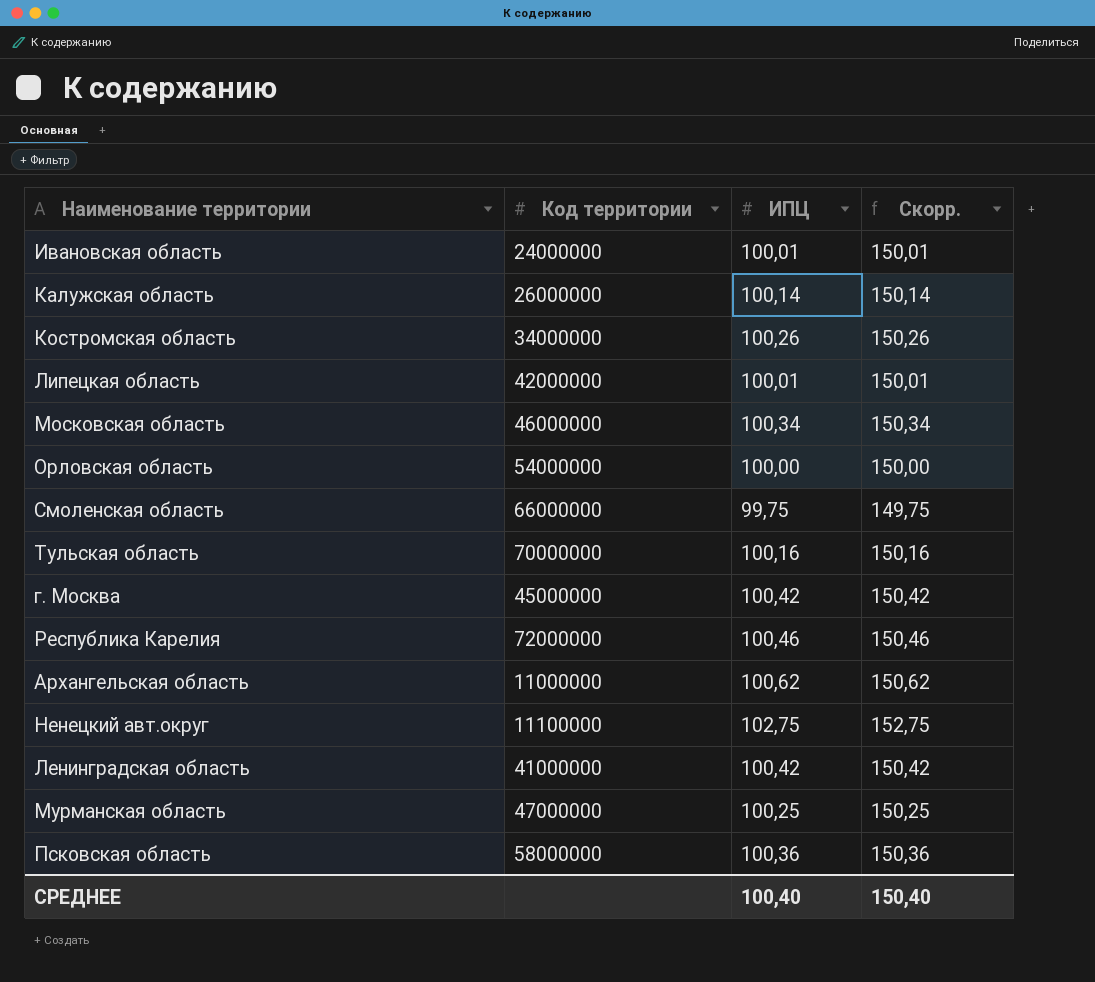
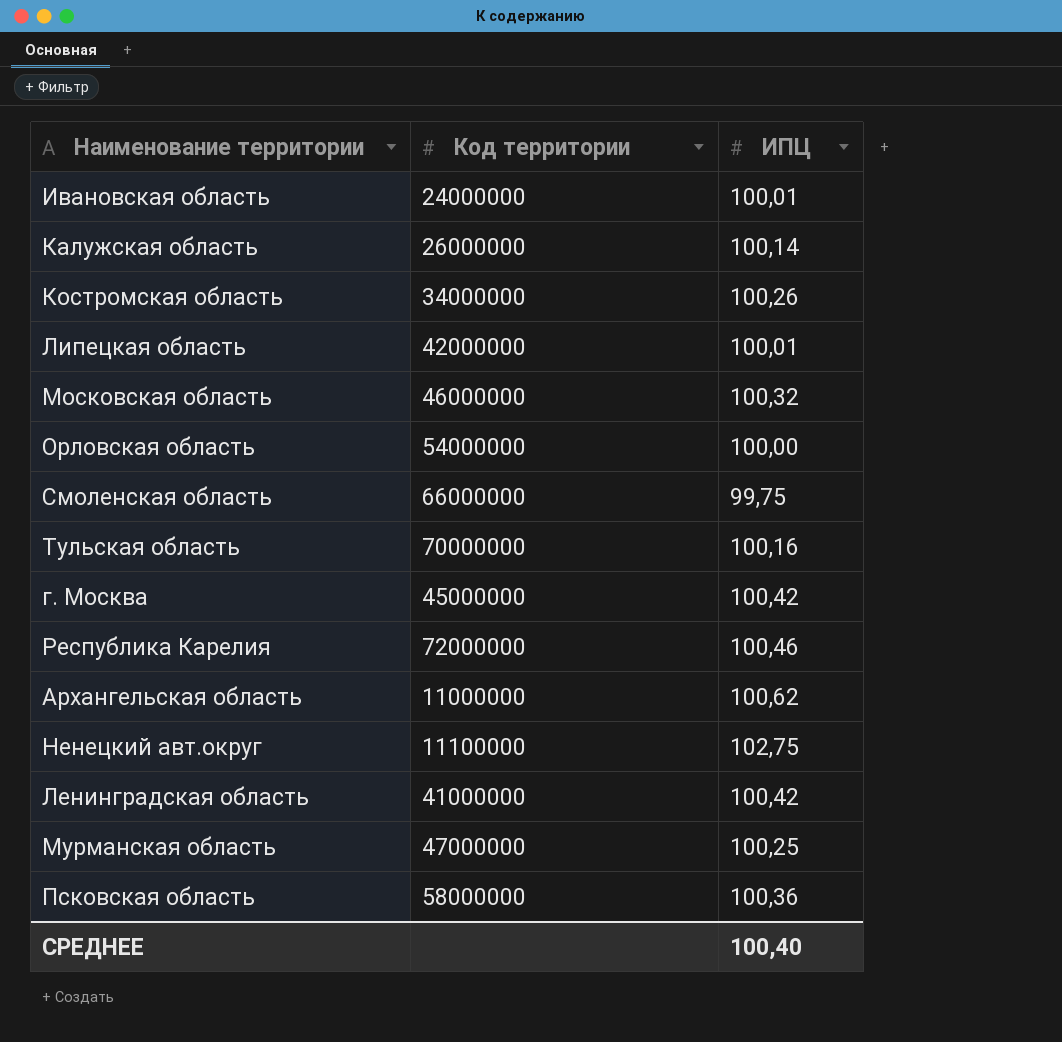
column Скорр. | formula: [ИПЦ] + 50 -> none
Московская область | ИПЦ: 100,34 -> 100,32

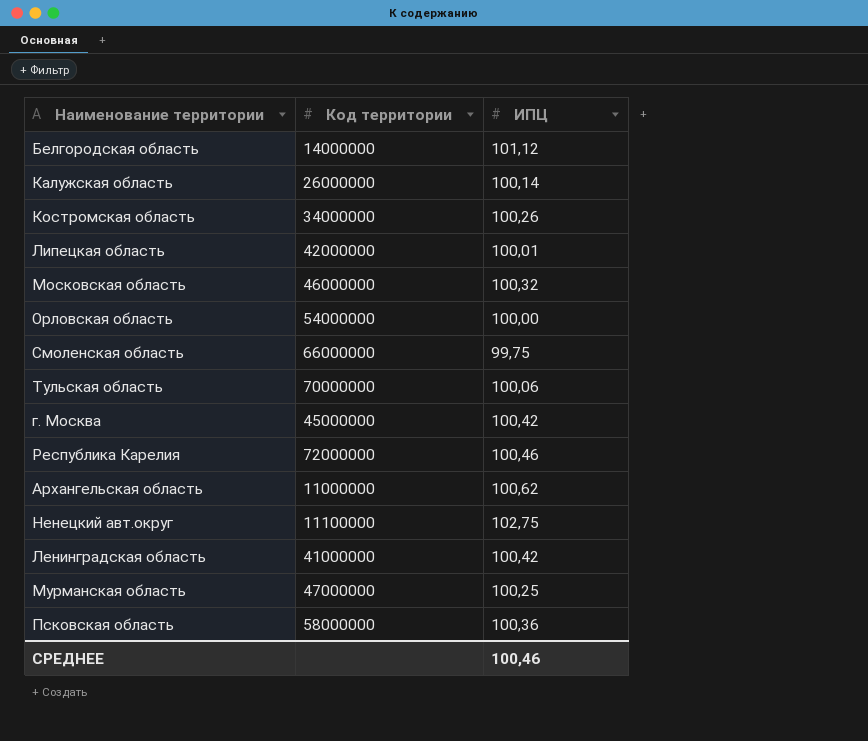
row Ивановская область: 24000000 | 100,01 -> none
row Белгородская область: none -> 14000000 | 101,12
Тульская область | ИПЦ: 100,16 -> 100,06
СРЕДНЕЕ | ИПЦ: 100,40 -> 100,46

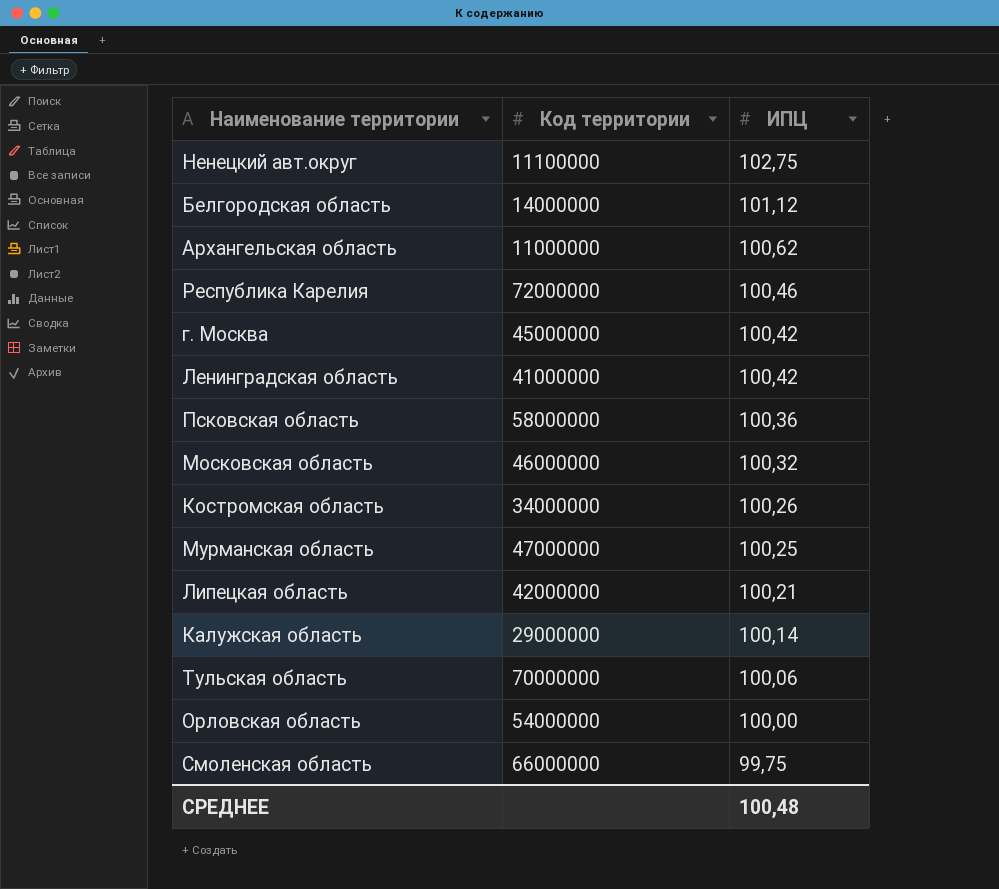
row order: none -> ИПЦ descending
Липецкая область | ИПЦ: 100,01 -> 100,21
Калужская область | Код территории: 26000000 -> 29000000
СРЕДНЕЕ | ИПЦ: 100,46 -> 100,48

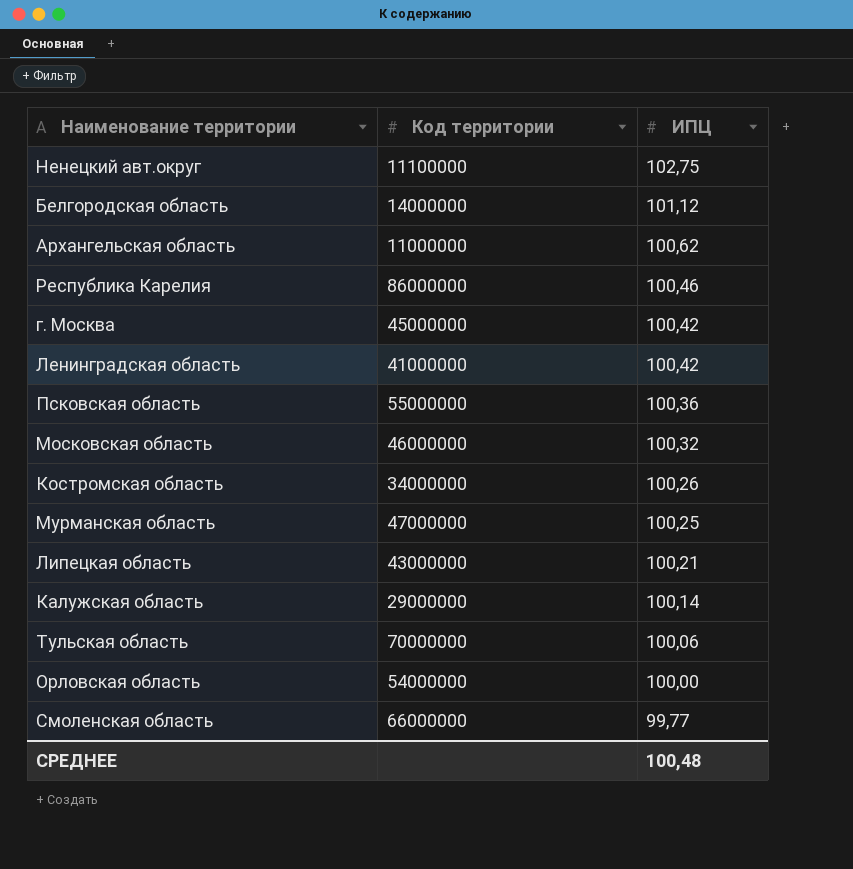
Республика Карелия | Код территории: 72000000 -> 86000000
Псковская область | Код территории: 58000000 -> 55000000
Липецкая область | Код территории: 42000000 -> 43000000
Смоленская область | ИПЦ: 99,75 -> 99,77

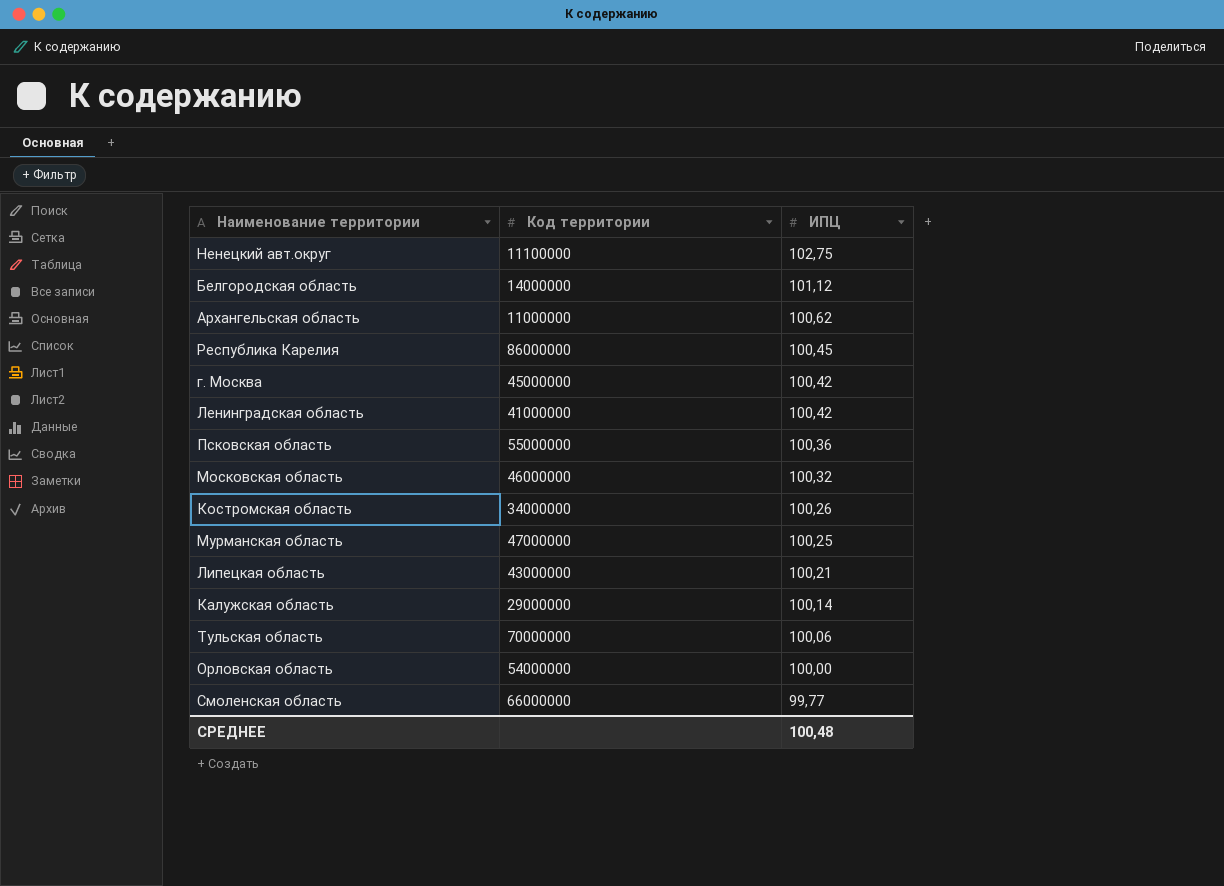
Республика Карелия | ИПЦ: 100,46 -> 100,45

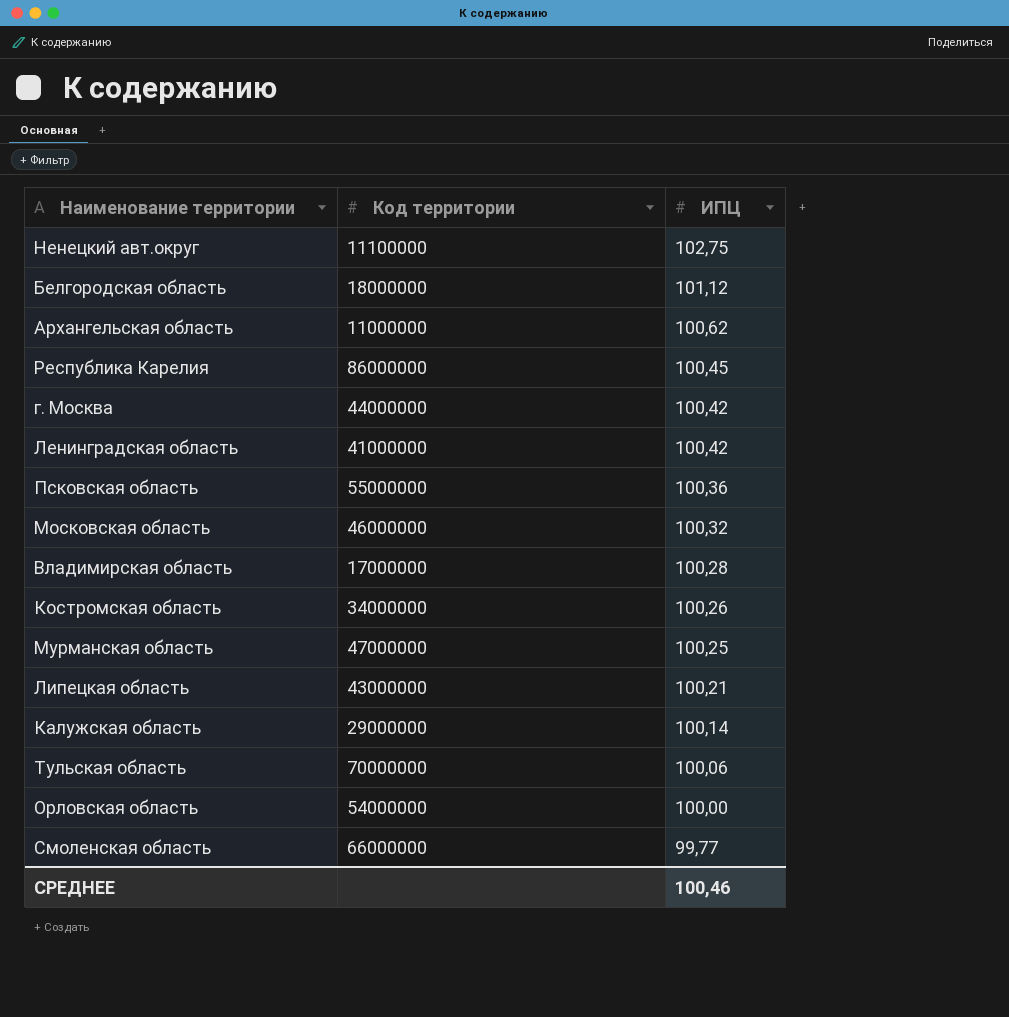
Белгородская область | Код территории: 14000000 -> 18000000
г. Москва | Код территории: 45000000 -> 44000000
row Владимирская область: none -> 17000000 | 100,28
СРЕДНЕЕ | ИПЦ: 100,48 -> 100,46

▶ [WHAT THE TASK REQUIRES]:
Go through the lines above. Select every one that has the string "none".

▶ [THE COMPLETED TASK]:
column Скорр. | formula: [ИПЦ] + 50 -> none
row Ивановская область: 24000000 | 100,01 -> none
row Белгородская область: none -> 14000000 | 101,12
row order: none -> ИПЦ descending
row Владимирская область: none -> 17000000 | 100,28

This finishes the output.